Location and effectiveness of attack

Larvae mine stems which significantly contributes to the plants’ inability maintain vigour and become productive.  On Dalmatian toadflax, high populations of adult feeding prevents flowering and kills the upper plant stems.  In these situations flowering is often delayed until the following year.  Floral stalks can be reduced from several (six) to one.  There is less physically noticeable impact on yellow toadflax stands despite when seed production was reduced by 68%.  M. janthinus attack is further enhanced when plants become drought stressed.

Predicted and native habitat

M. janthinus prefers grassland or open forested areas with hot dry conditions. Sites need to have large stemmed plants to support larval development. The literature describes suitable areas may be limited to the southern interior of British Columbia or Alberta. Control is enhanced in locations where plants suffer summer drought stress.

Its geographic range is south and central Europe to south-western Russia, occurring between latitudes 40 and 52°N. Within these parameters it inhabits the sub-alpine and maritime areas associated with dry summer and moist summer sub-continental climates.

British Columbia Experiences

Two small populations were released in 1991. One was set into caged rearing tents and the other was placed into an open field site in Kamloops. Eventually the weevils were moved to open rearing plots. Subsequent weevils were collected from the rearing plots and later field sites developed as collection sources. In 1996, field collections began and in 1999, 27,294 adults were collected and redistributed to 129 sites. In 1999, hundreds of bundled stems containing larvae were removed from the rearing plots and distributed throughout the province. Weevils have been released and have established in the Bunchgrass, Coastal western hemlock, Interior cedar-hemlock, Interior Douglas-fir, and Ponderosa pine biogeoclimatic zones. M. janthinus known established range includes from the Canada/USA border north to Williams Lake. By 2005, M. janthinus populations were found widely dispersed, frequently seen on toadflax sites in the Southern Interior.

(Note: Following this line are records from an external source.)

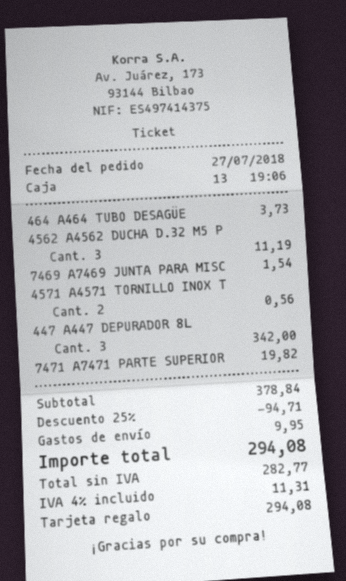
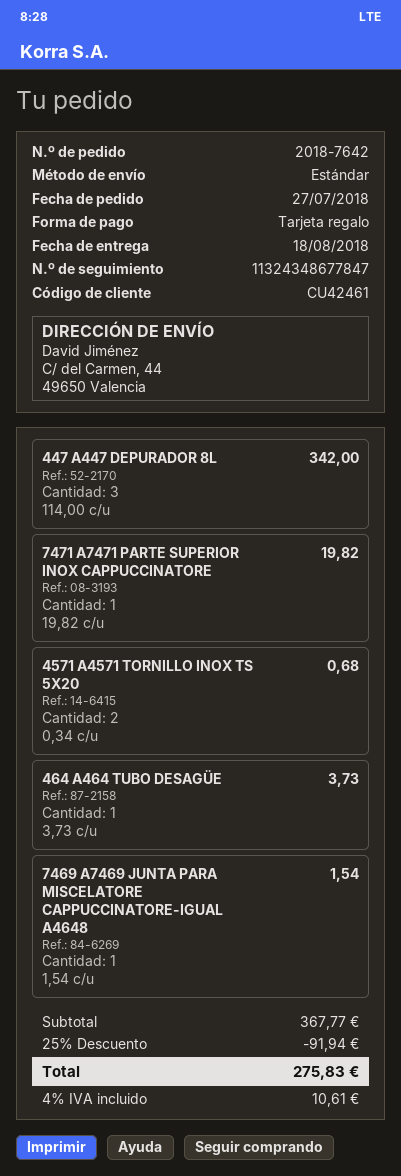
4562 A4562 DUCHA D.32 M5 P: 3 for 11.19 -> none
4571 A4571 TORNILLO INOX T: 2 for 0.56 -> 2 for 0.68
subtotal: 378.84 -> 367.77
discount: 25% = 94.71 -> 25% = 91.94
shipping: 9.95 -> none
tax: 4% = 11.31 -> 4% = 10.61
total: 294.08 -> 275.83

In large populations, aggressive attack from May through June leaves plants stunted, weak and unable to flower. Spring feeding causes lateral spur growths and subsequent flowers are smaller and less productive (smaller flowers and smaller seedpods). By late August, many Dalmatian toadflax leaves are covered with a black sooty residue. M. janthinus is found more abundantly on Dalmatian than on yellow toadflax. It has been found co-existing with Rhinusa antirrhini, R. neta, R. linariae, Calophasia lunula and Brachypterolus pulicarius.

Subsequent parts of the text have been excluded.